Aku kembali memandang batu-batu itu satu per satu, tapi tak ada yang menurutku cukup
berkilau untuk disebut ‘memanggil’ku. Malah, tak ada satupun yang berkilau seperti
layaknya batu mulia. Bagiku semuanya tak berharga, seperti batu kerikil.

“Tunggu, Lianne, kau bilang apa?” tanya Gregor tak percaya.

Aku berpaling padanya, memandangnya datar. “Tak ada yang terlihat berharga bagiku.
Tak ada yang terlihat berkilau. Bagiku semuanya sama saja, bagiku semuanya hanyalah
tumpukan kerikil tak berharga.”

“Sepertinya kau tidak terlalu paham,” kat Gregor lagi. “Pasti ada yang berkilau, kau
hanya cu – “

“Tak ada yang berkilau bagiku, kau sudah mendengar apa kataku,” ulangku tegas,
terkesan ketus malah. Gregor mengerutkan dahi, tampak tersinggung, tapi tak
mengatakan apa-apa.

“Kau yakin?” tanya Helen bingung.

Aku mengangguk. Benar, tak ada satupun yang tampak menarik bagiku. Malah, makin lama
tampak makin tak menarik. Tumpukan kerikil tak berharga, aku memandangnya seperti
itu.

“Kurasa aku tahu apa sebabnya dia tidak melihat adanya batu yang dapat membantunya,”
kata Louie yang masih duduk di lantai.

“Kenapa?” tanya Helen, yang sedang berusaha memegangi Lena sejauh mungkin darinya,
karena memang Lena meronta-ronta ingin memeluknya. Aku tidak menyalahkannya.

“Batu yang bisa memberinya kekuatan hanyalah amber.”

Semua mata memandang Louie dengan kaget, bahkan Lena, yang kini berhenti meronta
dari pegangan tangan Helen.

“Tapi batu itu terlalu besar kekuatannya!” protes Gregor.

“Bukankah semua orang yang menggunakan batu itu lalu tewas mengenaskan?” timpal
Helen tak percaya.

“Ingatlah kalau Lianne memang bukan orang biasa,” kata Louie, bangkit berdiri dengan
pelan. “Dia Sang Putri dalam legenda, ingat? Dan apa kata legenda tentang batu
sihirnya?”

Gregor dan Helen terdiam, berpandangan.

“...amber,” kata Helen pelan.

Aku hanya diam memperhatikan. Apa itu artinya aku memang Putri yang dicari-cari iru?
Sampai sekarang aku bahkan belum benar-benar yakin.

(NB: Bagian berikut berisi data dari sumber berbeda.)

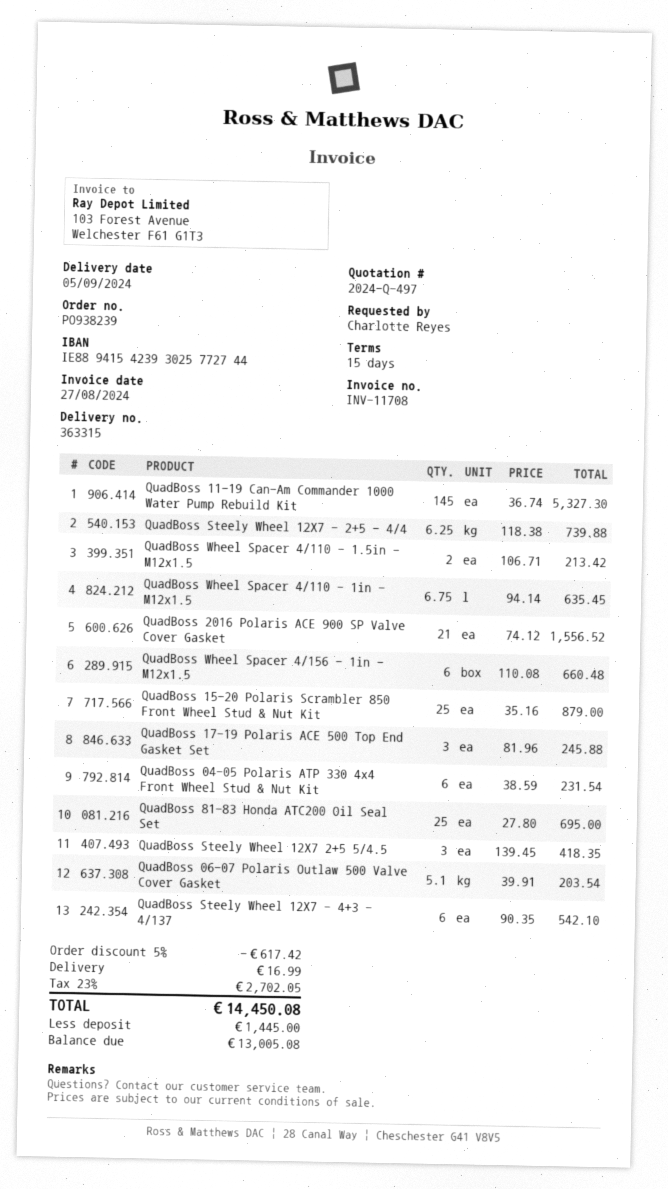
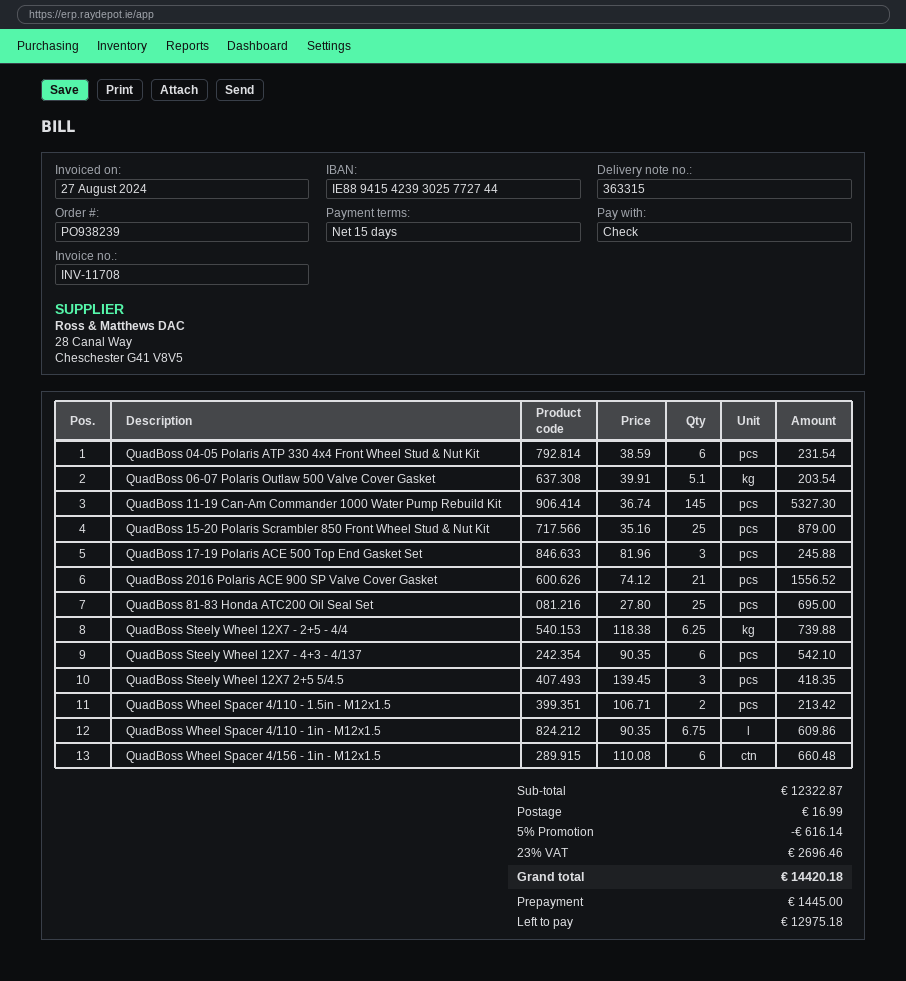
QuadBoss Wheel Spacer 4/110 - 1in - M12x1.5: 6.75 x 94.14 = 635.45 -> 6.75 x 90.35 = 609.86
discount: 5% = 617.42 -> 5% = 616.14
tax: 23% = 2702.05 -> 23% = 2696.46
total: 14450.08 -> 14420.18
balance: 13005.08 -> 12975.18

“Aku tahu apa batu yang akan memberiku kekuatan, walau aku tak yakin apa itu benar,”
kataku pelan.

“Bagaimana? Kau bilang tak ada batu yang berkilau,” kata Helen heran.

Aku diam menunduk.

“Lianne? Maukah kau memberitahu kami?” tanya Lucas lembut.

Aku mengangguk pelan.

“Sejak saat aku, Lucas dan Louie memulai perjalanan ke negeri Emotion Eater,” aku
memulai, “aku mulai memimpikan seorang perempuan.”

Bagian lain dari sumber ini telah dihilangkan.